Миновали два года столичной жизни. За это время Булгаков успел встать на ноги, сделать себе имя если не в литературе, то в журналистике, уйти от голода и нищеты, обзавестись литературными знакомствами, нажить друзей и врагов, стать автором хоть и сомнительного, но известного и относительно прибыльного заграничного издания. Однако приспособиться внутренне к советской жизни и приблизиться к советской литературе так и не сумел. Ни в одном толстом литературном журнале – «Новом мире», «Красной ниве», «Красной нови», «Октябре», через которые входили в советскую литературу или существовали в ней «законные» советские писатели, Булгаков не напечатался.
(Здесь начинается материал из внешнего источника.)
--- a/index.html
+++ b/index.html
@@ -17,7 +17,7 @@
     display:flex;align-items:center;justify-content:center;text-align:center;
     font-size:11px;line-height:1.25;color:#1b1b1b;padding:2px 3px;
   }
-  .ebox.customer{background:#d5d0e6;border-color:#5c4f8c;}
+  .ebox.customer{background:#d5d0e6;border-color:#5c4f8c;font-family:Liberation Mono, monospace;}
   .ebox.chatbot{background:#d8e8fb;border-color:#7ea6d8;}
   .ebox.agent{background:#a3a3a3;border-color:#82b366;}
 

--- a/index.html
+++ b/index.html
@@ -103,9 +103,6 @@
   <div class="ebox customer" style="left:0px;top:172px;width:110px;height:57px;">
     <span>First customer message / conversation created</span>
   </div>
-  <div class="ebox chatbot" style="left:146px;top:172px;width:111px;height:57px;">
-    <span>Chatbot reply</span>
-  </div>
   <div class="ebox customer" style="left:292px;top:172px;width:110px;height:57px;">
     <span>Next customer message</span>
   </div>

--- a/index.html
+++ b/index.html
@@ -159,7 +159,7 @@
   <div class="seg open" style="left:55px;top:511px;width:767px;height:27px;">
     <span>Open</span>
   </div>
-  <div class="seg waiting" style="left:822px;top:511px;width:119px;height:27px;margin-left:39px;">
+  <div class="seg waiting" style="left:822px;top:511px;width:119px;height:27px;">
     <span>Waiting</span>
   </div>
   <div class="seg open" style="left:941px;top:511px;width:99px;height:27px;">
Почувствовав в себе созревшую силу, он ставит перед собой одиозную задачу – и с нею движется и растет. Эта задача – картина гражданской войны, которая, по его замыслу, должна быть не только написана в традициях «Войны и мира», но и по размаху ориентироваться на толстовскую эпопею.

Основная работа над «Белой гвардией» шла в 1923–1924 годы. Булгаков к этому времени уже несколько лет жил в Москве, в квартире мужа своей сестры, Надежды Земской (позднее это пристанище станет прообразом «нехорошей квартиры» в «Мастере и Маргарите»). Писатель жалуется в дневнике на плохие жилищные условия, безденежье, проблемы со здоровьем, надоевшую ему работу в газете. Свой первый роман пишет преимущественно по ночам. Этот процесс то окрыляет его («сейчас я слышу в себе, как взмывает моя мысль, и верю, что я неизмеримо сильнее как писатель всех, кого я ни знаю»), то ввергает в уныние («горько раскаиваюсь, что бросил медицину и обрек себя на неверное существование»).
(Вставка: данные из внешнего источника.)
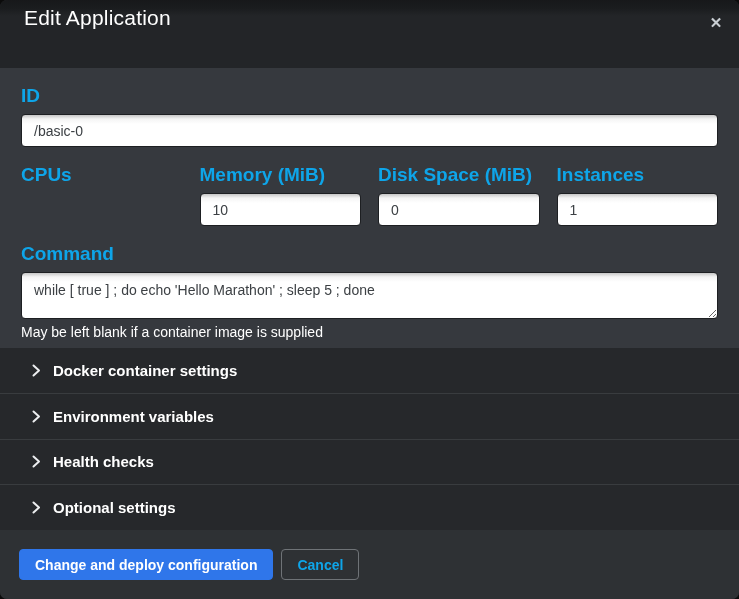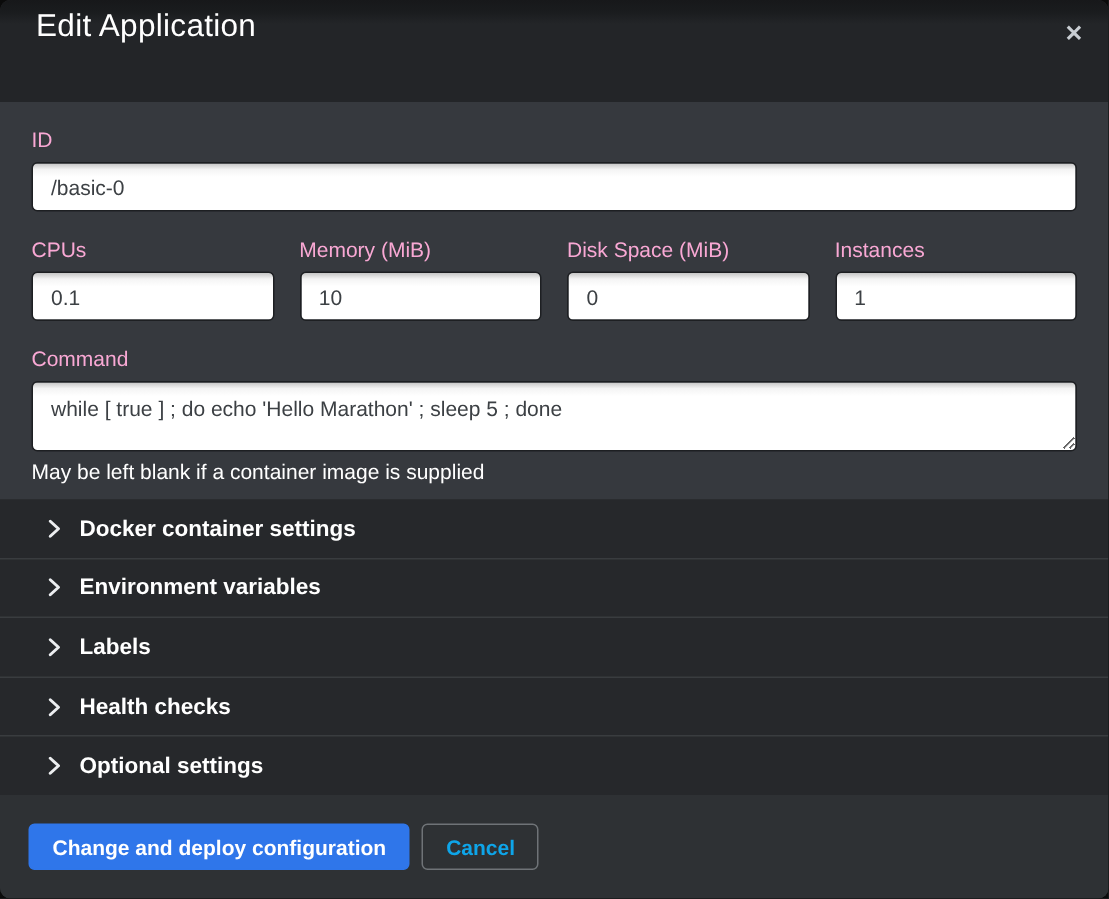--- a/index.html
+++ b/index.html
@@ -49,9 +49,9 @@
   }
   .field-label {
     display: block;
-    color: #f9a8d4;
-    font-size: 14px;
-    font-weight: 400;
+    color: #0ea5e9;
+    font-size: 19px;
+    font-weight: 700;
     margin-bottom: 7px;
   }
   .text-input, .text-area {

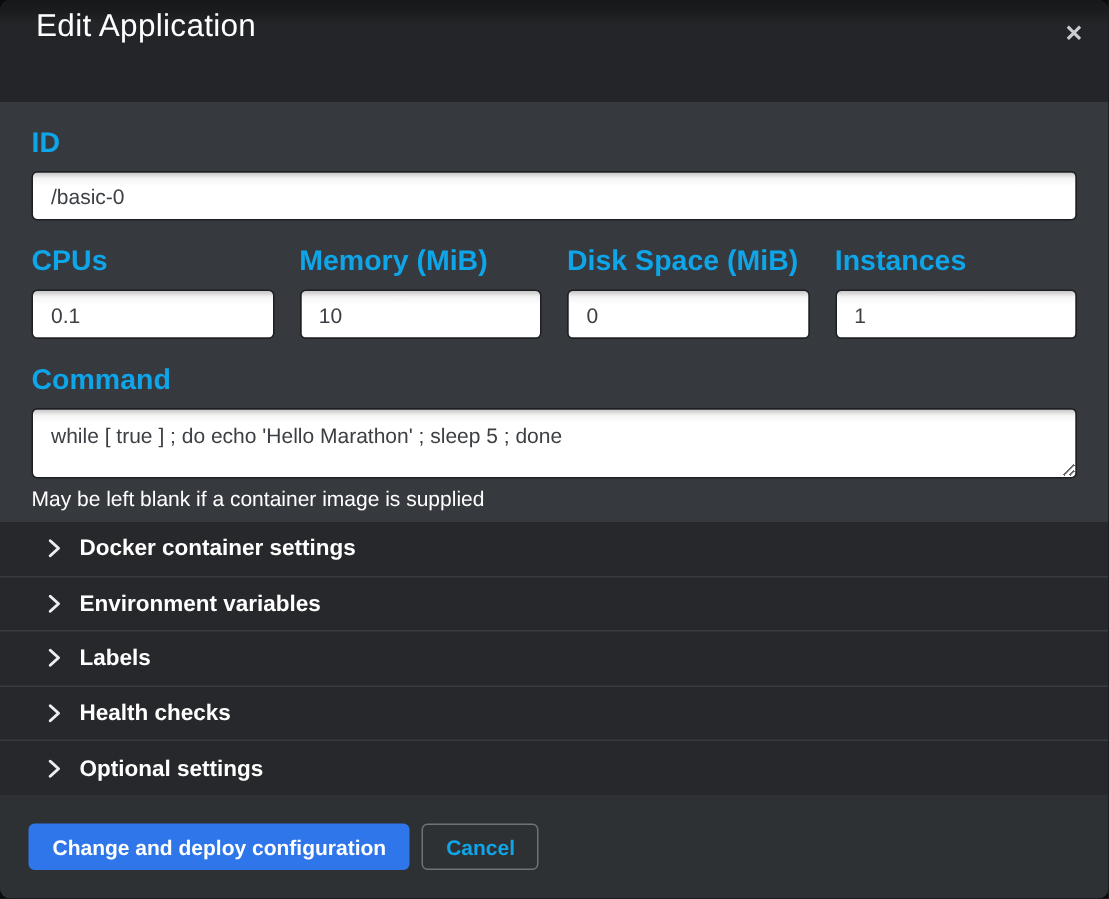--- a/index.html
+++ b/index.html
@@ -156,7 +156,6 @@
     <div class="quad-row">
       <div>
         <label class="field-label">CPUs</label>
-        <input class="text-input" type="text" value="0.1" style="">
       </div>
       <div>
         <label class="field-label">Memory (MiB)</label>

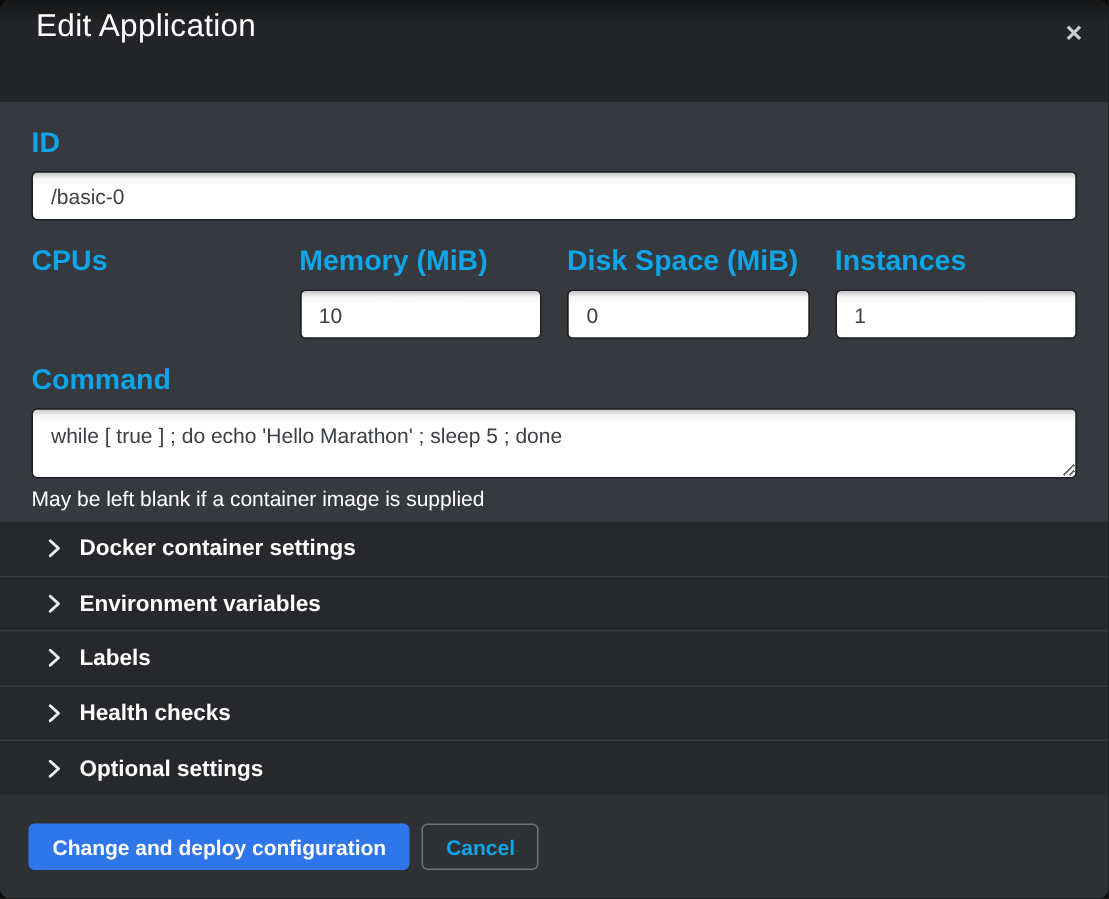--- a/index.html
+++ b/index.html
@@ -199,14 +199,6 @@
       <span class="section-title">Environment variables</span>
     </div>
 
-    <div class="section-row">
-      <span class="chevron">
-        <svg width="9" height="13" viewBox="0 0 9 13">
-            <path d="M1.5 1.5 L7 6.5 L1.5 11.5" stroke="#eceef0" stroke-width="2" fill="none" stroke-linecap="round" stroke-linejoin="round"></path>
-          </svg>
-      </span>
-      <span class="section-title">Labels</span>
-    </div>
 
     <div class="section-row">
       <span class="chevron">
Первая часть «Белой гвардии» вышла в «России» в самом конце 1924 года. Вторая появилась весной 1925-го в пятом номере «России», а третья не вышла вообще. Выход первого булгаковского романа (вернее, его первой части) почти никто не заметил. Не дал роману высокой оценки и внимательно приглядывавший за молодой литературой Горький, хотя и знал о его существовании.

В 1927 году 11 первых глав романа (с началом 12-й) без ведома автора вышли отдельной книгой в парижском издательстве Concorde. Concorde издало только одну книгу, «Белую гвардию», и сразу же закрылось. Заключительные главы «Белой гвардии» вышли отдельным томом в парижском издательстве «Москва» в 1929 году. Для этого издания Булгаков сам переделал концовку, первоначально написанную для журнала «Россия»: в 1925 году он еще полагал, что будет писать трилогию, для парижской же книги пришлось изменить финал так, чтобы «Белая гвардия» выглядела законченным произведением. Именно по парижским изданиям до сих пор идут перепечатки романа, а его журнальное окончание обычно приводится отдельно. В СССР в полном виде «Белая гвардия» была напечатана только в 1966 году.

Пока Булгаков не остыл от этой книги, он считал ее самой важной в своей судьбе, а спустя годы в разговоре со своим биографом П. С. Поповым признал роман «неудавшимся». Роман пригодился своему создателю лишь как основа для будущей пьесы, по-настоящему переменившей его жизнь.